How to cry a lot…? The lessons I learn along the way are rarely obvious to me. Occassionally in retrospect I can see it, but not always. In the case of Stonecast I think I learned subtlety. I have had a tendency in my fiction to overstate things for fear the audience would miss it if I didn’t put a spotlight on it. And then a second and third spotlight. My editor has been beating that out of me for years. With writing the dual first person narratives I’ve had to work at the craft of implying things so that narrative 1+narrative 2= narrative 3, where narrative 3 is something I never actually wrote on the page.

What do you love about Stonecast?

What’s not to love?! It has all sorts of things that I am thrilled to have in one book.
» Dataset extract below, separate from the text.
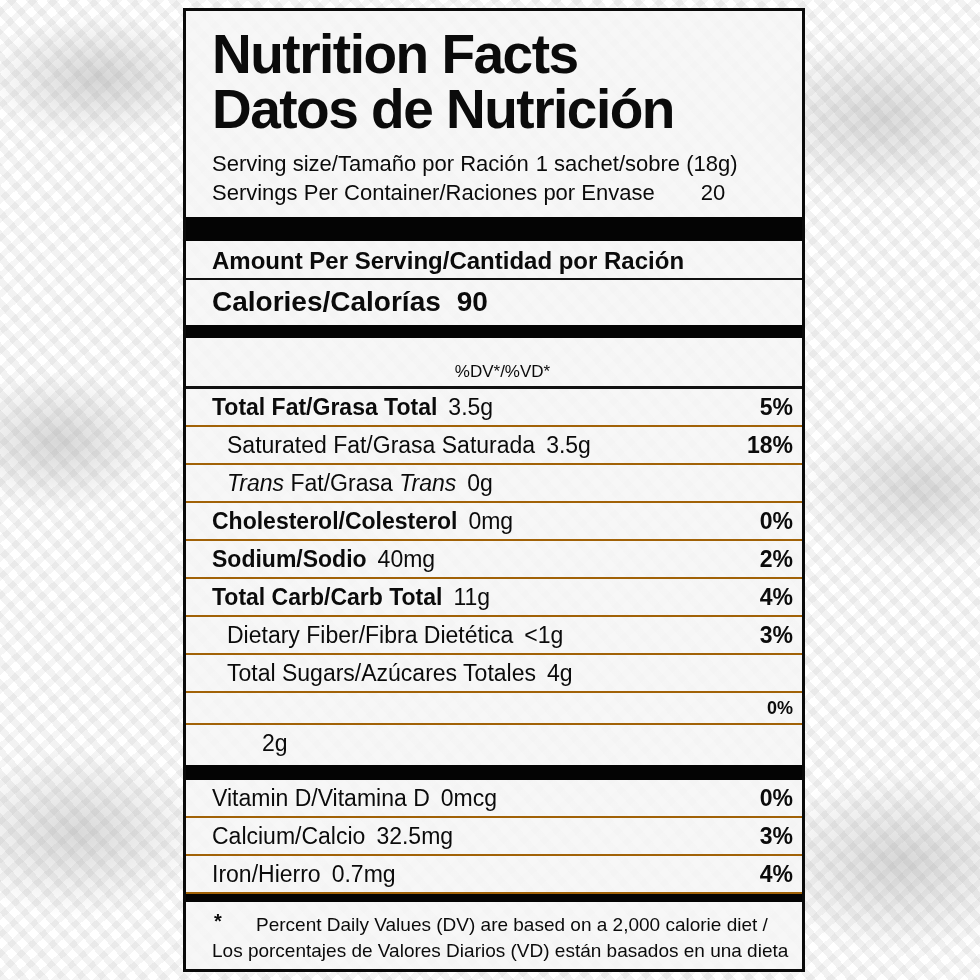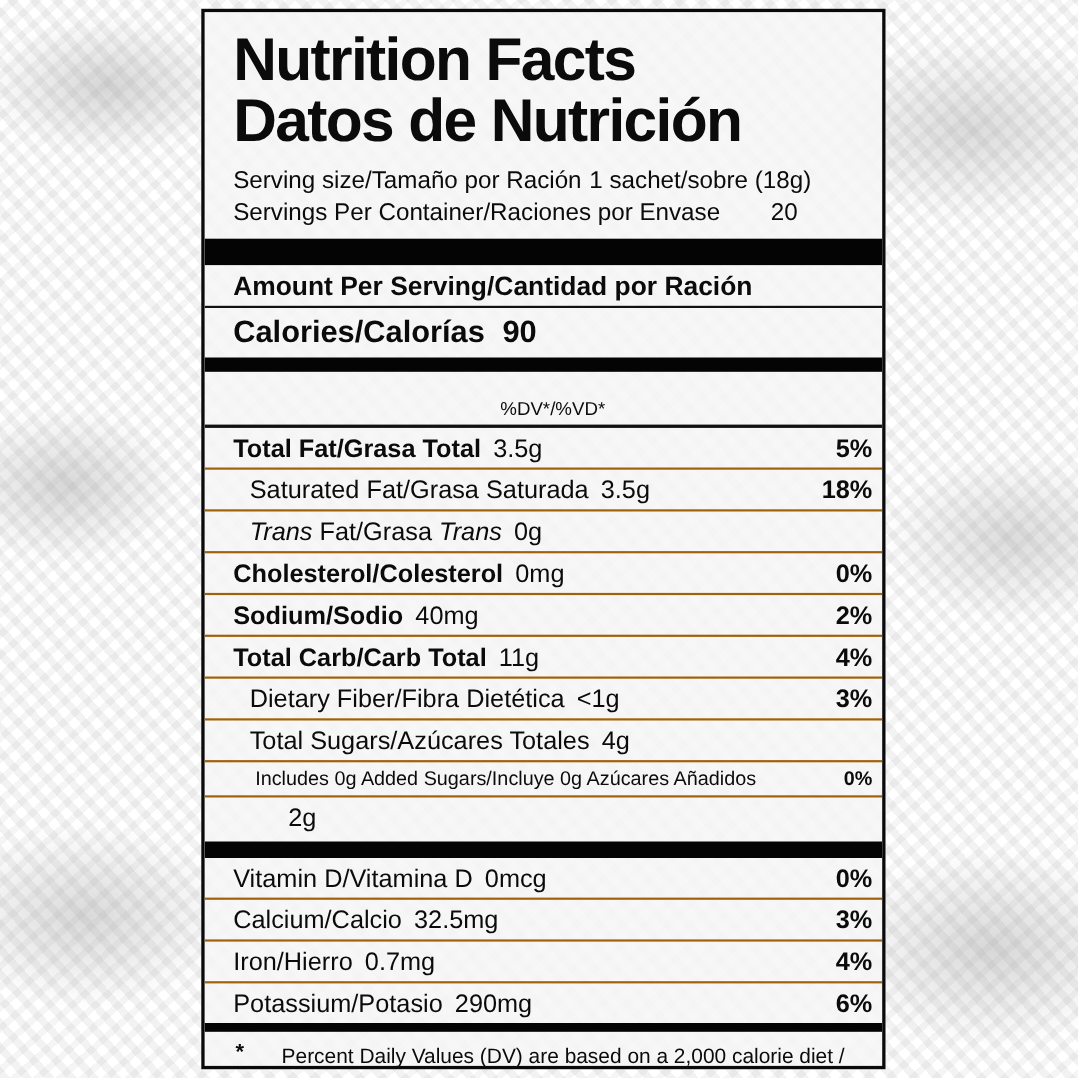"Includes 0g Added Sugars/Incluye 0g" span.nm { html: <span>Includes 0g Added Sugars/Incluye 0g Azúcares Añadidos</span> -> none }
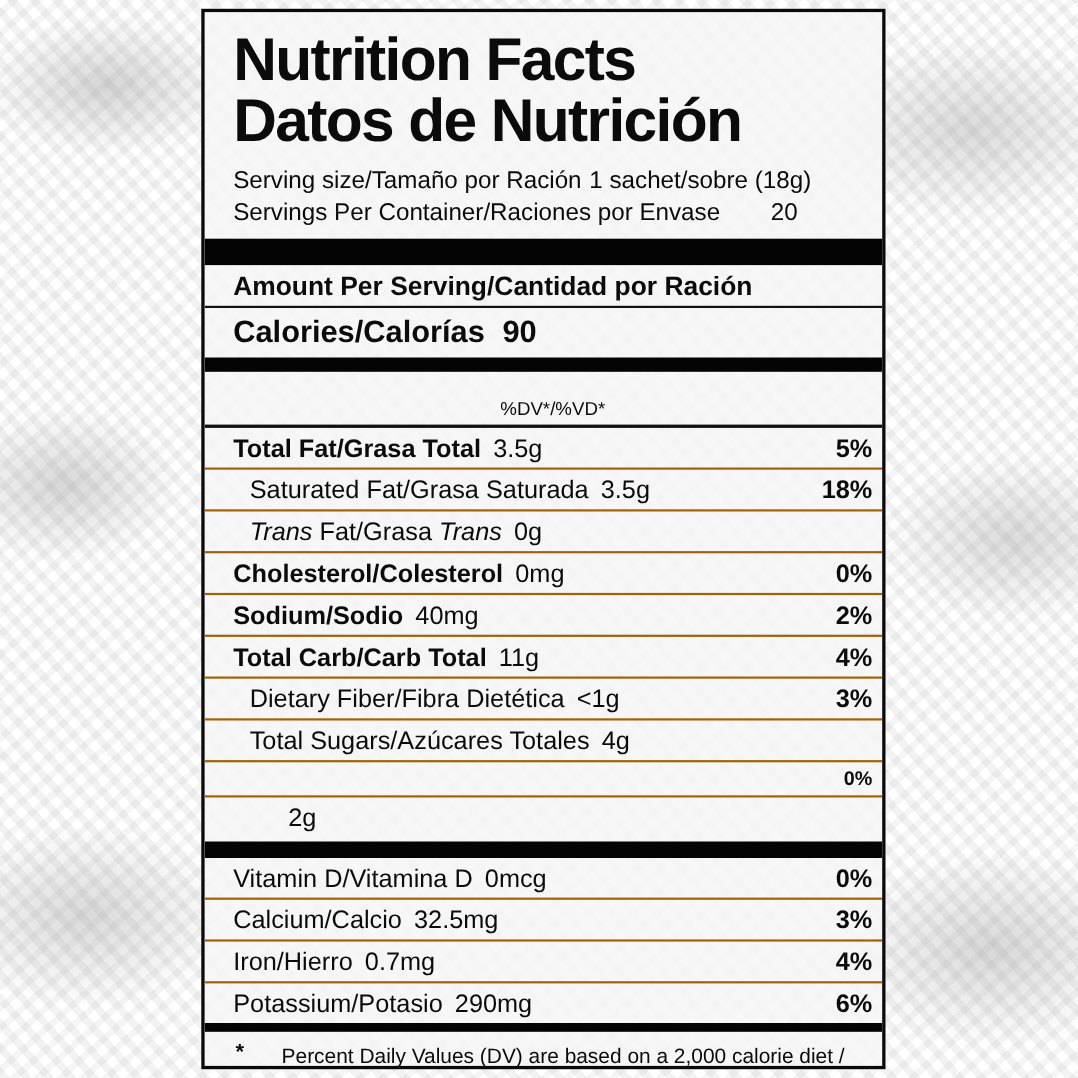"Potassium/Potasio" div.row { html: <div> <span>Potassium/Potasio</span> <span>290mg</span> <span>6%</span> </div> -> none }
I got to include alchemy and witchcraft and Dungeons and Dragons references… I even have a tiny brick golem named Bricksley who waddles around doing chores. Oh, and tons of gargoyle-y action.

What would you do differently next time?

I’ve had time management issues on my last two books. It’s led to a lot of panic writing, which causes burst of inspiration all its own. I need to get myself back onto a more regular schedule. Having twins in May is REALLY helping with that. *cries* Actually, what helps is reading a lot of what you post online about write. It makes me feel less crazy, or at least there are other people banging their heads on the padded walls just like me. Comparatively, I feel like a whiny bitch… which is usually when I get motivated again.

Give us your favorite paragraph from the story.

“Hey,” she said, raking her blade in sparks against the brick golem. “We used to wish there to be magic in the world, and we got it.”

“I’m not asking for much,” I said. “Just some real instruction. A Dumbledore, a Snape . . . hell, I’d even take a Trelawney right about now.”

What’s next for you as a storyteller?

I’m under deadline through the end of the year on The Spellmason Chronicles 3, but I’d really like to fit in more work on a half finished young adult book I call my Dickensian Steampunk Voltron Iron Man novel. And there’s a gnawing idea for a graphic novel burrowing into my head… I need to teach my newborn twins to pick up some of the slack, dammit!